(By Peter Pham) In recent years, Vietnam’s growing retail market has been attracting attention from foreign retailers. This includes several Thai corporations that see better opportunities in Vietnam than in their own country.
Thailand’s retail market has been contracting. The retail sector grew an average of 8% from 2002 to 2012, but in 2013 and 2014 it shrank 3%. Then last year it dropped another 1%. The primary reason is continuous contraction of household size in urban areas.

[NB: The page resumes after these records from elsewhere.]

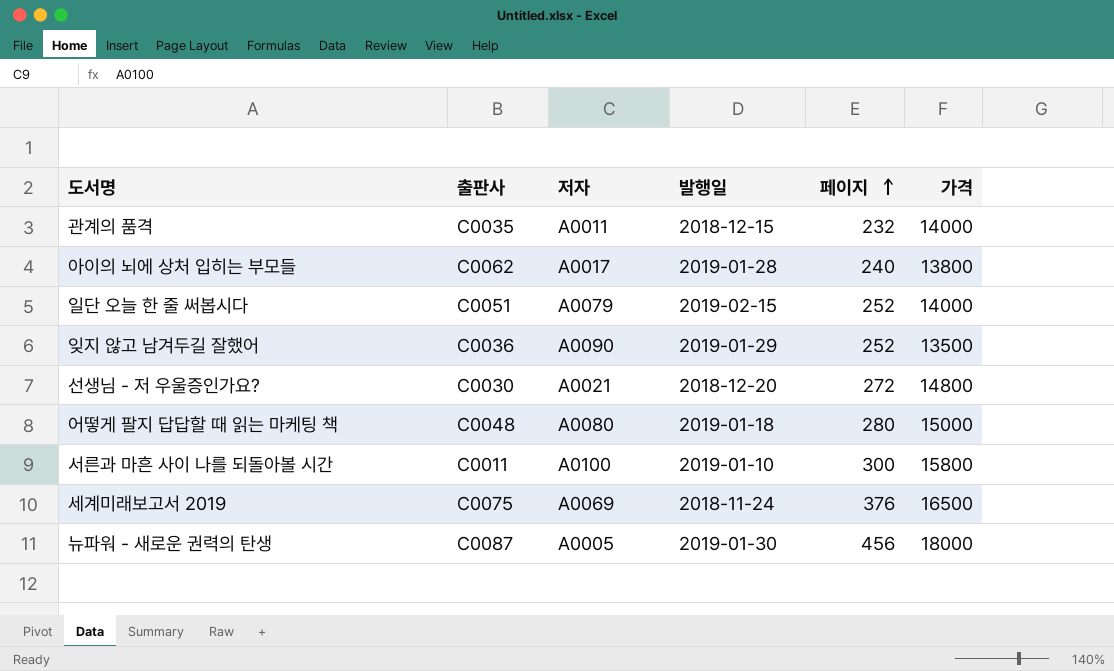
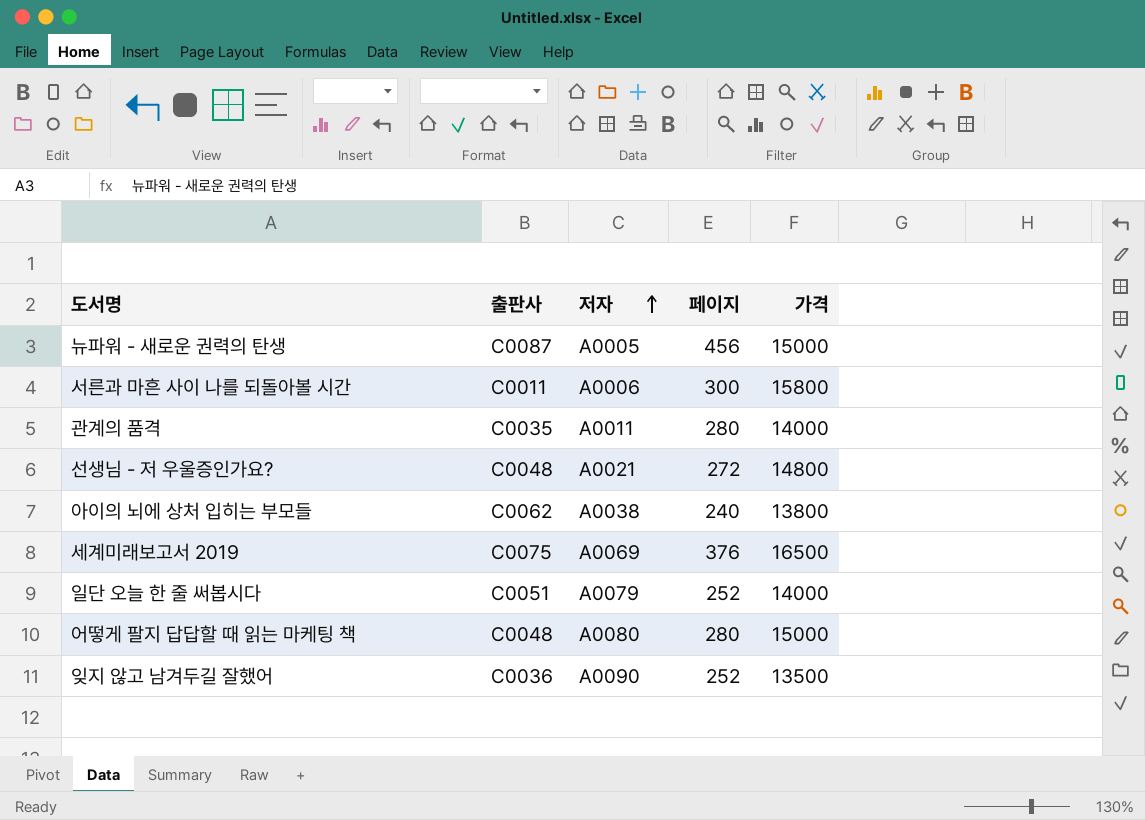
row order: 페이지 ascending -> 저자 ascending
column 발행일 | position: 4 -> none
뉴파워 - 새로운 권력의 탄생 | 가격: 18000 -> 15000
서른과 마흔 사이 나를 되돌아볼 시간 | 저자: A0100 -> A0006
관계의 품격 | 페이지: 232 -> 280
선생님 - 저 우울증인가요? | 출판사: C0030 -> C0048
아이의 뇌에 상처 입히는 부모들 | 저자: A0017 -> A0038

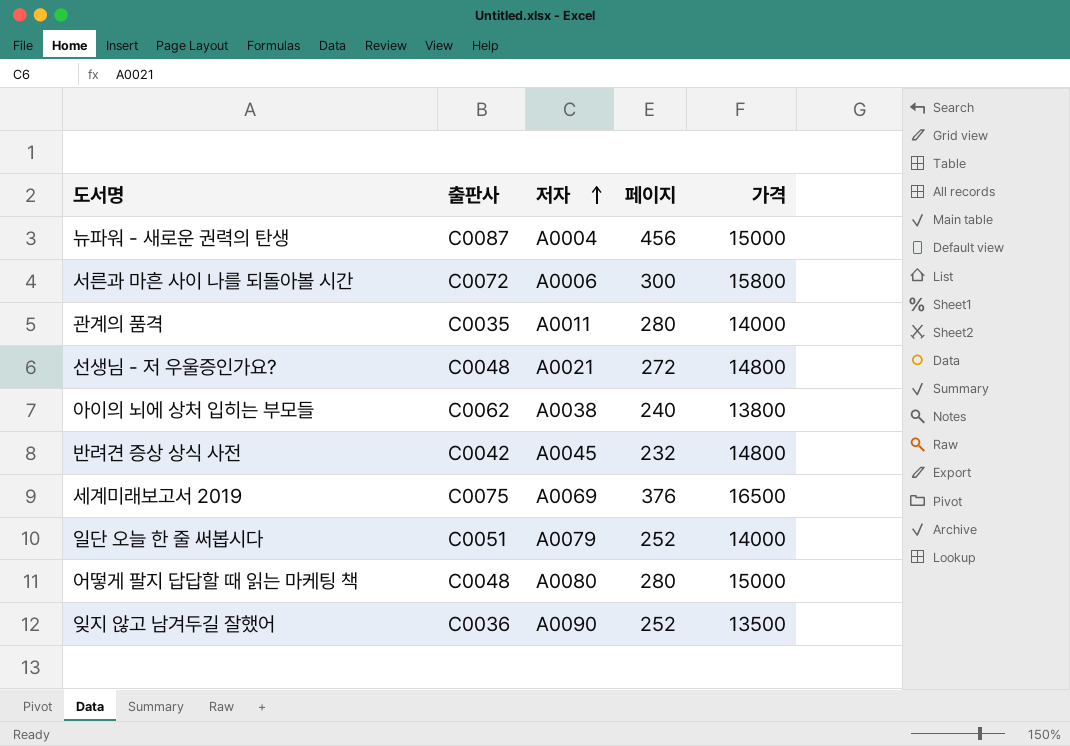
뉴파워 - 새로운 권력의 탄생 | 저자: A0005 -> A0004
서른과 마흔 사이 나를 되돌아볼 시간 | 출판사: C0011 -> C0072
row 반려견 증상 상식 사전: none -> C0042 | A0045 | 232 | 14800

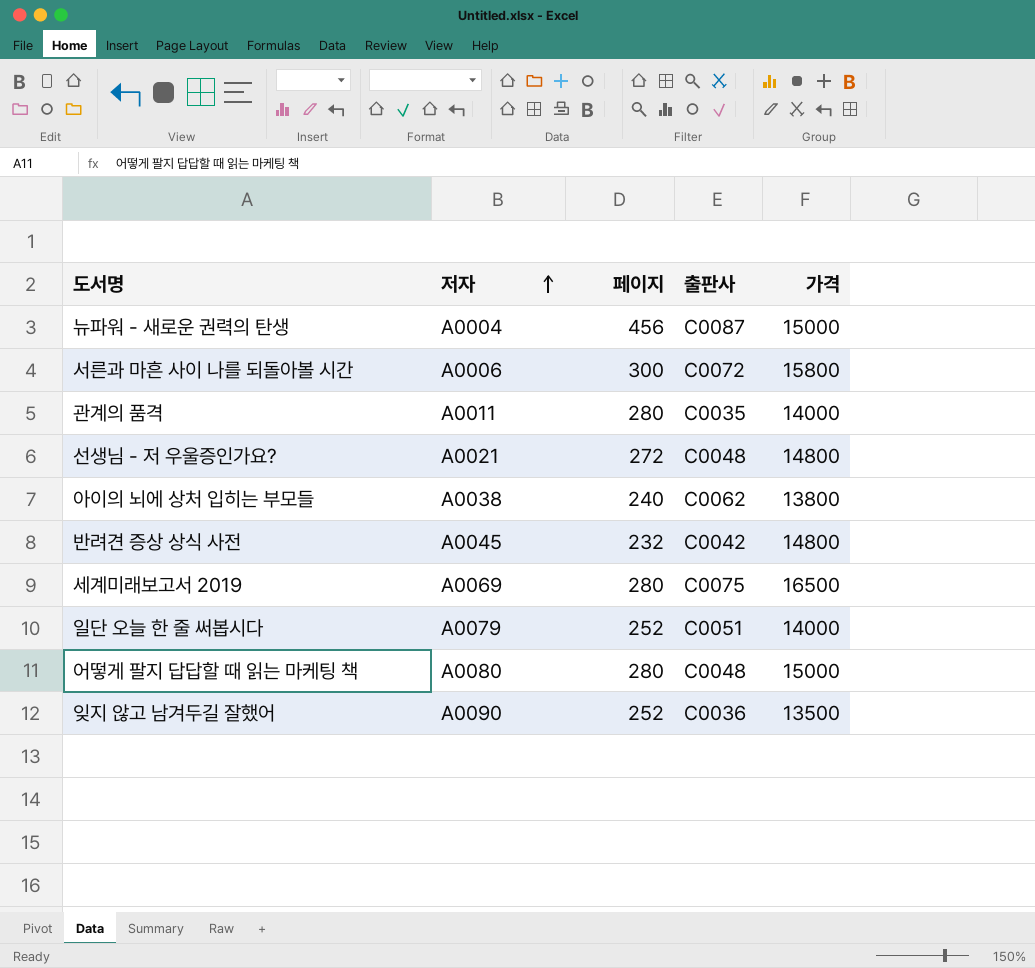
column 출판사 | position: 2 -> 4
세계미래보고서 2019 | 페이지: 376 -> 280

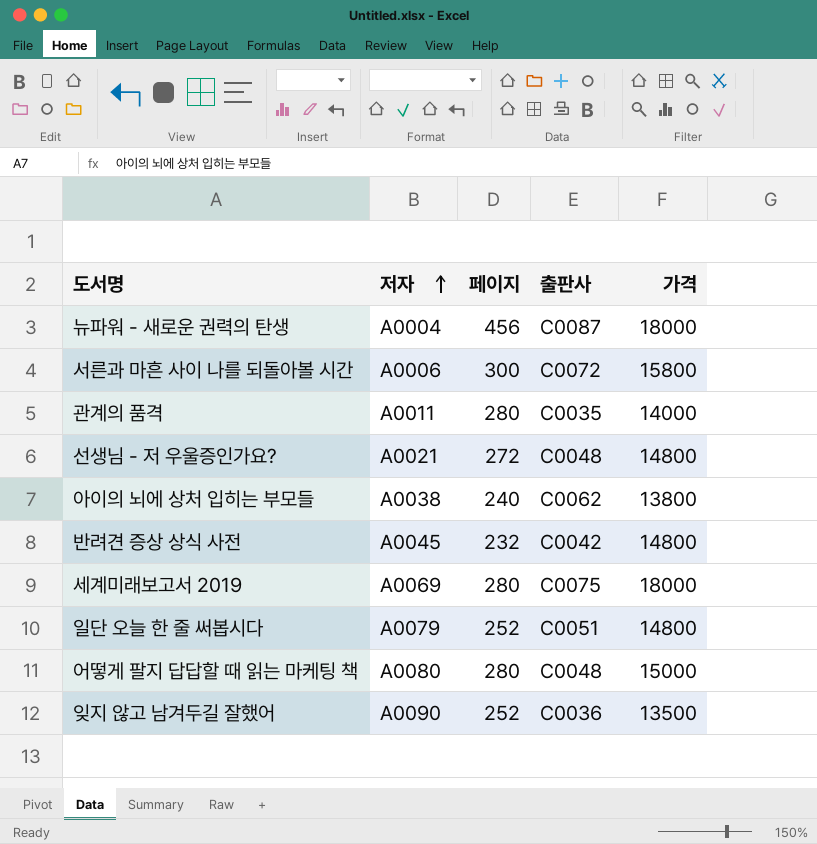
뉴파워 - 새로운 권력의 탄생 | 가격: 15000 -> 18000
세계미래보고서 2019 | 가격: 16500 -> 18000
일단 오늘 한 줄 써봅시다 | 가격: 14000 -> 14800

The upcountry consumers are regarded as conservative to brand awareness and still rely on income from agricultural activities for living, thereby not being a driver for retail sector. Therefore, besides maximizing existing customers at their homeland, several companies in this country are expanding their scope in other markets, particularly in those major cities that open new room of consumption.
Meanwhile, current domestic producers in Vietnam still inadequate to meet the increasing demand of the locals in terms of product range and quality. In addition, young generation in urban areas of Vietnam are receptive and open-minded to foreign products. Thai’s products are gaining preference from Vietnamese consumers for their high quality and appealing outlook.
Vietnam’s labor force and consumer population is young – the 15 to 64 age group accounted for over 70 percent of the population in the two-year period ending in 2016. This enviable demographic is helping to stimulate the economy, pushing the average retail growth rate for the same period up to eight percent.